INTERVENTION(S): After a warm-up period, all participants ran on an instrumented treadmill for 5 minutes at 3.3 m/s. Data were collected during the last 30 seconds. Five continuous trials of heel-to-toe running were identified per participant and averaged for statistical analysis.

MAIN OUTCOME MEASURE(S): The dependent variables were impact peak force (N/body weight [BW]), active peak force (N/BW), time to impact peak force (milliseconds), time to active peak force (milliseconds), and average loading rate ([N/BW]/s).

RESULTS: A difference was found between groups (P = .002). The CAI group had higher impact peak forces (P = .001) and active peak forces (P = .002) compared with the control group.
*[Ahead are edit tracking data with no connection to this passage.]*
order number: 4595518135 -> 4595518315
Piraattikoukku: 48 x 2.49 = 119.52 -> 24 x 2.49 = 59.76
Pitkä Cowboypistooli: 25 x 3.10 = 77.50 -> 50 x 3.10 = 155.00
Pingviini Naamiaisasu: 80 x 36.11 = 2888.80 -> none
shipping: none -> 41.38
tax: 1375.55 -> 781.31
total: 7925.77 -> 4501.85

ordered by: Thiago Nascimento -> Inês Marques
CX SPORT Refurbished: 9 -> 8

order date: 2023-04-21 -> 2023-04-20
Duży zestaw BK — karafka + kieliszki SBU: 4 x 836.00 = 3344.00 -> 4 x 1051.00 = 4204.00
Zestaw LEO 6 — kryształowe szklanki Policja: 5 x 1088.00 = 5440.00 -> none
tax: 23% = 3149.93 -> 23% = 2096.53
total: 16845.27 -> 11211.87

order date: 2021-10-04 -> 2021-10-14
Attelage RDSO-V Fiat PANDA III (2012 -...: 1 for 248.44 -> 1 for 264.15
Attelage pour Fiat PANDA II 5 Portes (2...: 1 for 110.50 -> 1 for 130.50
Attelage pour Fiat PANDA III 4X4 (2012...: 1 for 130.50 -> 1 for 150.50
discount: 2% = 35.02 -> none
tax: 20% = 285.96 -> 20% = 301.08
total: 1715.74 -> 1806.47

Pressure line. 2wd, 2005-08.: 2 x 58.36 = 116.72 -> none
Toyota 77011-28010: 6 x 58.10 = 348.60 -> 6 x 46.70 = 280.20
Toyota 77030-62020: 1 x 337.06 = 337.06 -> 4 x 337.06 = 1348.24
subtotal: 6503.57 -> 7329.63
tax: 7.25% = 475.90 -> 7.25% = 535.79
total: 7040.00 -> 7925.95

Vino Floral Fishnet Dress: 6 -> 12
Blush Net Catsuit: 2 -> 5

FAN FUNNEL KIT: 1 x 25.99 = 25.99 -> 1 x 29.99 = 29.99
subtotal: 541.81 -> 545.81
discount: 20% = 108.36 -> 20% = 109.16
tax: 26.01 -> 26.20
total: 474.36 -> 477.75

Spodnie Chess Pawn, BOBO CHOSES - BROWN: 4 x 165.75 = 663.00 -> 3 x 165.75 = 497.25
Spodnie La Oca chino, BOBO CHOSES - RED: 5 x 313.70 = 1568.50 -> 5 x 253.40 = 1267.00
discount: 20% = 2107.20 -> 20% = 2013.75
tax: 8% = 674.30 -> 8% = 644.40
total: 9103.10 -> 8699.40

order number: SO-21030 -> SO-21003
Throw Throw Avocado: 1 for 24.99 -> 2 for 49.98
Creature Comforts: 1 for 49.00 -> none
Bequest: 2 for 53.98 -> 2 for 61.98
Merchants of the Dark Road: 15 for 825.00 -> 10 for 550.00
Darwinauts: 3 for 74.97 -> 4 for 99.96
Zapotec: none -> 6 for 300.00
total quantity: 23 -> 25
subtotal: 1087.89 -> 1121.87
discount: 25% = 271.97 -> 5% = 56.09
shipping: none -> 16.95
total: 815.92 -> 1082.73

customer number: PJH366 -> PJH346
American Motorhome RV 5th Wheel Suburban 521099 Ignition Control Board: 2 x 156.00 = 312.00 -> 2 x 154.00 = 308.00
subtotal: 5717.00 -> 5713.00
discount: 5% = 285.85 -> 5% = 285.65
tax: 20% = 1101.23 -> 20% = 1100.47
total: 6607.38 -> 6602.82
The CAI group also had an increased loading rate (P = .001) and a shorter time to reach the active peak force (P = .001) compared with the control group. No difference was seen between groups in the time to reach the impact peak force (P = .952).

CONCLUSIONS: Participants with CAI produced altered vGRFs and loading rates while running. Altered loading rates could predispose individuals with CAI to stress-related injuries and repetitive sprains.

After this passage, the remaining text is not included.